Wednesday, July 29, 2009
Tricorythodes stygiatus
Come the Fourth of July attention around here turns to the spring creeks and the Trico hatch which comes off -- to a greater or lesser degree -- every morning until the first frost.
The hatches have been mostly quite good this year and I've burned a lot of gasoline and pissed away more than my fair share of mornings getting out of bed well before dawn and heading west to Pennsylvania for three hours of technical, intense, focused fishing followed by the long drive back.
I've been doing this for quite a number of years and caught my share of fish, but it is in the nature of fishing the Trico hatch that one never feels one has done as well as one ought to have. Fish are rising everywhere -- on some especially good days feeding as if they were baleen whales harvesting krill -- and you catch, say, three or four or five fish, not including the ones you merely prick and ones you break off. Occasionally you do a bit better; sometimes worse. It looks for all the world like it ought to be barrel shooting...but it ain't.
Not for me, at any rate. Honesty compels me to admit that I've frequently watched friends and strangers, upstream and down, do better than I. While the obvious conclusion might be that I'm just not all that good at it, I prefer to attribute my relative lack of success on those occasions to either an inferior location or the fact that none of the roughly two hundred flies in my trico box; purchased and home-tied; in sizes ranging from #22-#26; in an enormous array of pattern types, materials, and subtly differing colors...none of them are as good for that precise time and place as what the fellow out-fishing me is using. Fortunately -- like a duffer who hits the green with a long iron now and then -- I have just enough good days to allow me to cling to my illusions.

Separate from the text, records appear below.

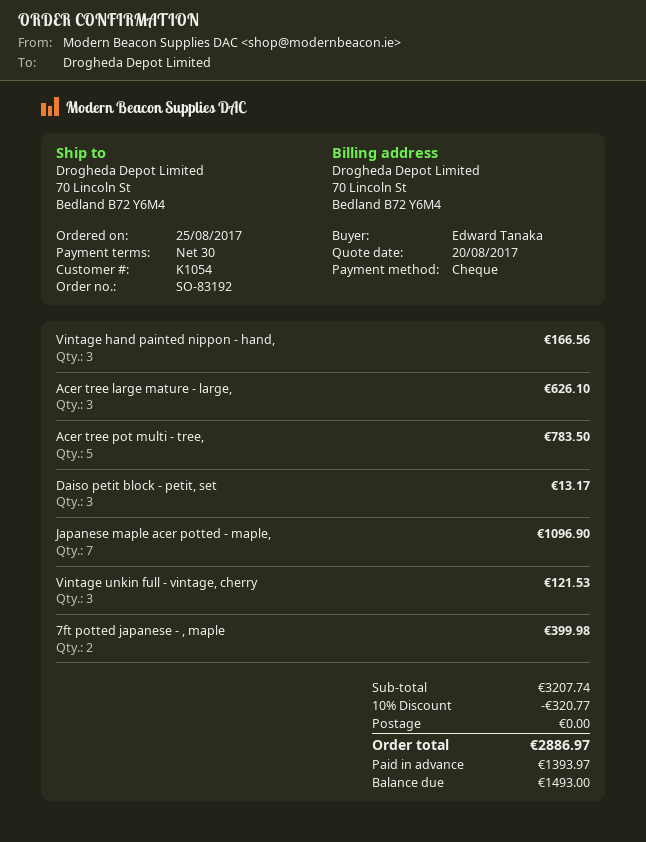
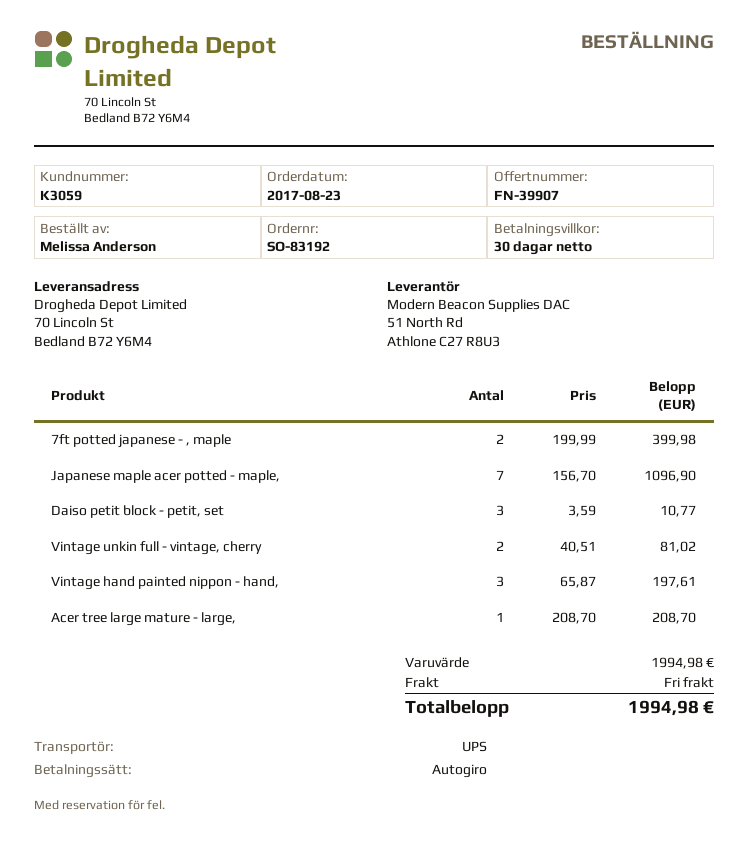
order date: 2017-08-25 -> 2017-08-23
customer number: K1054 -> K3059
ordered by: Edward Tanaka -> Melissa Anderson
payment method: cheque -> direct debit
Vintage hand painted nippon - hand,: 3 for 166.56 -> 3 for 197.61
Acer tree large mature - large,: 3 for 626.10 -> 1 for 208.70
Acer tree pot multi - tree,: 5 for 783.50 -> none
Daiso petit block - petit, set: 3 for 13.17 -> 3 for 10.77
Vintage unkin full - vintage, cherry: 3 for 121.53 -> 2 for 81.02
subtotal: 3207.74 -> 1994.98
discount: 10% = 320.77 -> none
total: 2886.97 -> 1994.98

As an aside, people who have never fished with such small flies and the gossamer-fine 7x-9x tippets they require in order to allow them to drift properly (to say nothing of the virtual impossibility of threading 5x tippet through the eye of a #26 fly), wonder at the acuity of vision and exquisite touch they assume such fishing must require.
Tempted though I am to claim possession of such rarefied faculties, the simple truth is that the same conditions that make such fine terminal tackle necessary make its use feasible. The water is so smooth and slack that you are, in fact, able to see and track your tiny fly, assuming you cast well enough to know where it landed in the first place, and so clear that you can see the fish rise up, open its mouth and take. It does so deliberately and without haste, having all the time in the world as the fly drifts ever-so-slowly overhead, thus not triggering your startle reflex and allowing you to tighten up with the requisite gentleness.

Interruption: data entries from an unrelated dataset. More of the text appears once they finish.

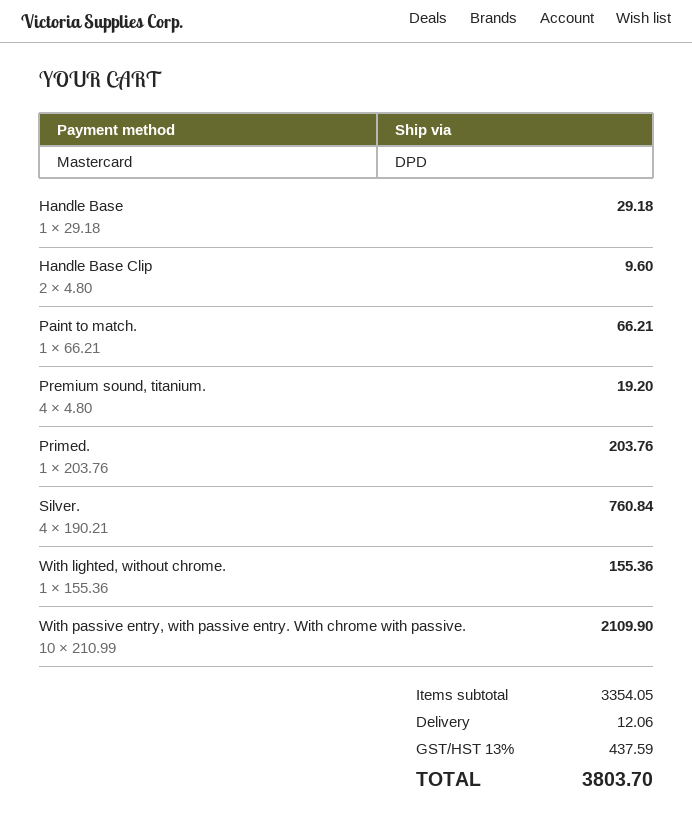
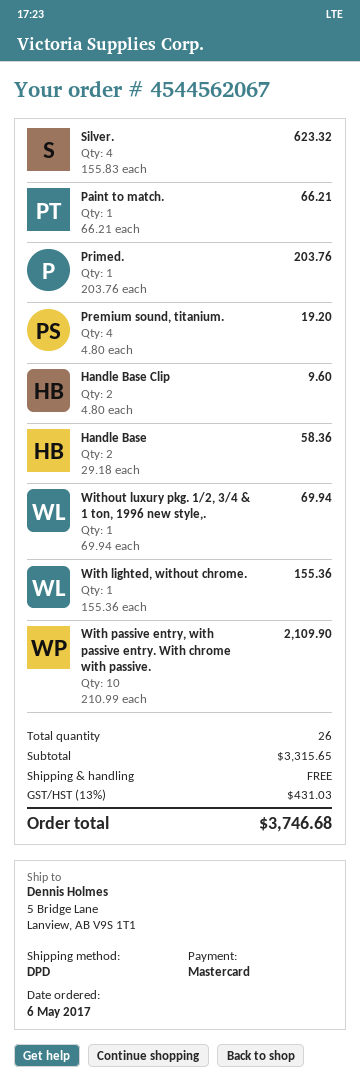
Handle Base: 1 x 29.18 = 29.18 -> 2 x 29.18 = 58.36
Silver.: 4 x 190.21 = 760.84 -> 4 x 155.83 = 623.32
Without luxury pkg. 1/2, 3/4 & 1 ton, 1996 new style,.: none -> 1 x 69.94 = 69.94
subtotal: 3354.05 -> 3315.65
shipping: 12.06 -> 0.00
tax: 13% = 437.59 -> 13% = 431.03
total: 3803.70 -> 3746.68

There is a kind of rough rule of thumb for pattern selection. The males tend to emerge at/over night or very early in the morning and the females just after sun-up, so at 7:30, with the fish just beginning to rise and the spinner swarms just starting to form, a black bodied (or very dark brown; I've convinced myself that such minutiae matter sometimes) parachute with dun-length tails in #24 or #26 seems to be the choice. It's very likely to be the wrong choice, but one has to start somewhere.

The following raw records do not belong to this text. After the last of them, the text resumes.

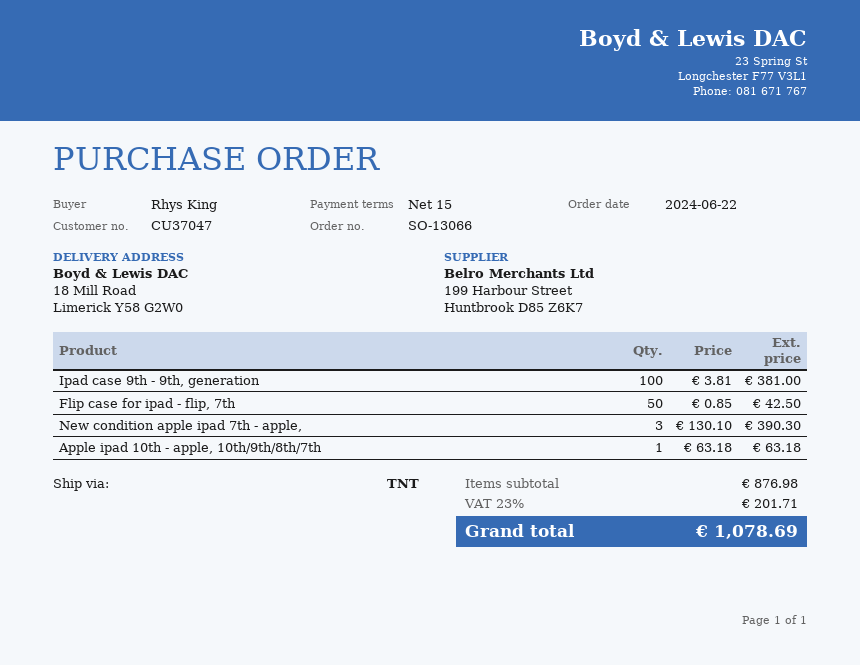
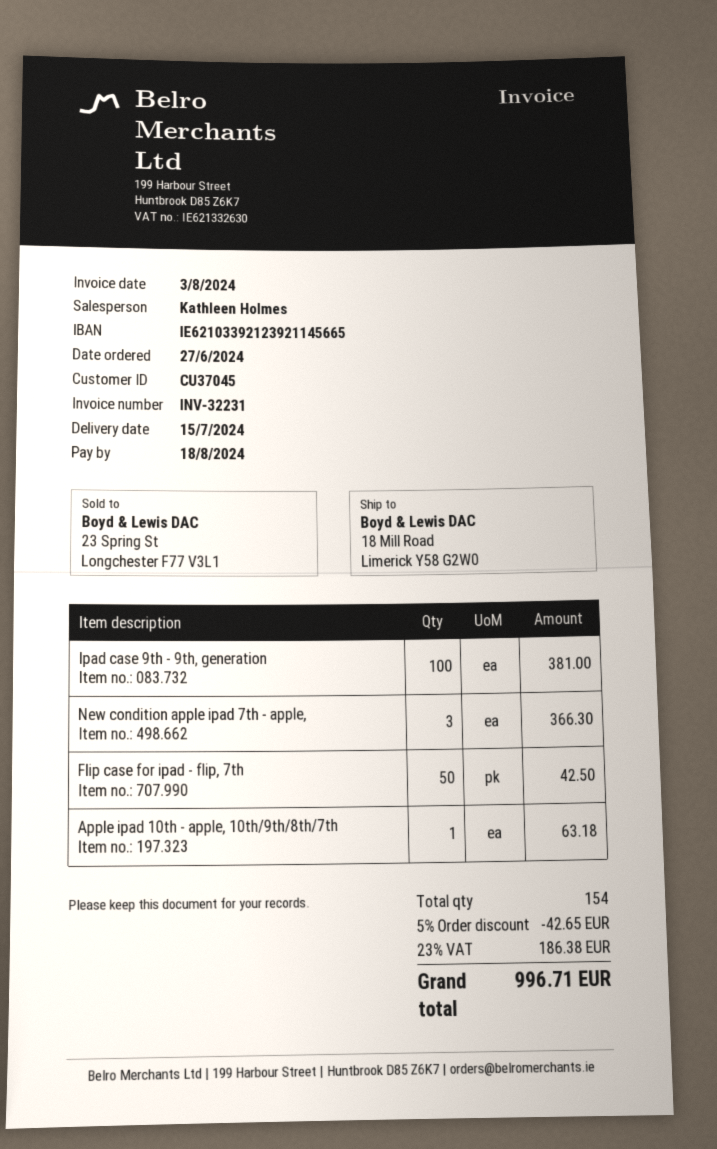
order date: 2024-06-22 -> 2024-06-27
customer number: CU37047 -> CU37045
New condition apple ipad 7th - apple,: 3 for 390.30 -> 3 for 366.30
discount: none -> 5% = 42.65
tax: 23% = 201.71 -> 23% = 186.38
total: 1078.69 -> 996.71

By no later than 9:00 the spinners are starting to fall and with any luck at all the fish are steadily on the feed. Sometimes the fish seem more keyed in on males, in which case a spent-wing, black bodied (or very dark brown), long tailed pattern in #24 or #26 may work best. Sometimes, they seem to prefer the females, which calls for a #22 or #24 spent wing pattern with a white body (or green to mimic a pre-oviposting appearance; lots of controversy regarding whether the green version is either necessary or effective) with long tails and a robust black (or very dark brown) thorax.
The spinner wings are tied with antron, zelon, organza, hackle tips, CDC, Krystal Flash, "wonder wings" (a fairly fussy concoction made with hen hackle, created by Chauncy Lively and championed by Bob Miller), snow shoe hare foot fur...you name it. Sometimes they all seem to work. Sometimes one much better than another. Sometimes none of them do.
Typically, whatever you tie on, the first good cast and drift over a rising fish will result in anything from a good long look, to a skittish, slashing, short-strike, to a confident take. It goes downhill from there. The next cast over that fish -- assuming he didn't take the first time -- will be met with a brief, skeptical inspection. The next; complete indifference or a contemptuous little wriggle out of your fly's path. And by some mysterious process worthy of study by a more capable mind than my own, the fraudulence of your offering has been communicated to all the other trout in the area, so the promising reaction you received from the first fish on the first cast is not replicated should you turn your attention to another, notwithstanding that no fish conversation was observed taking place, and the second fish is distant enough from the first and at such a different angle that it hasn't yet seen either your line or fly.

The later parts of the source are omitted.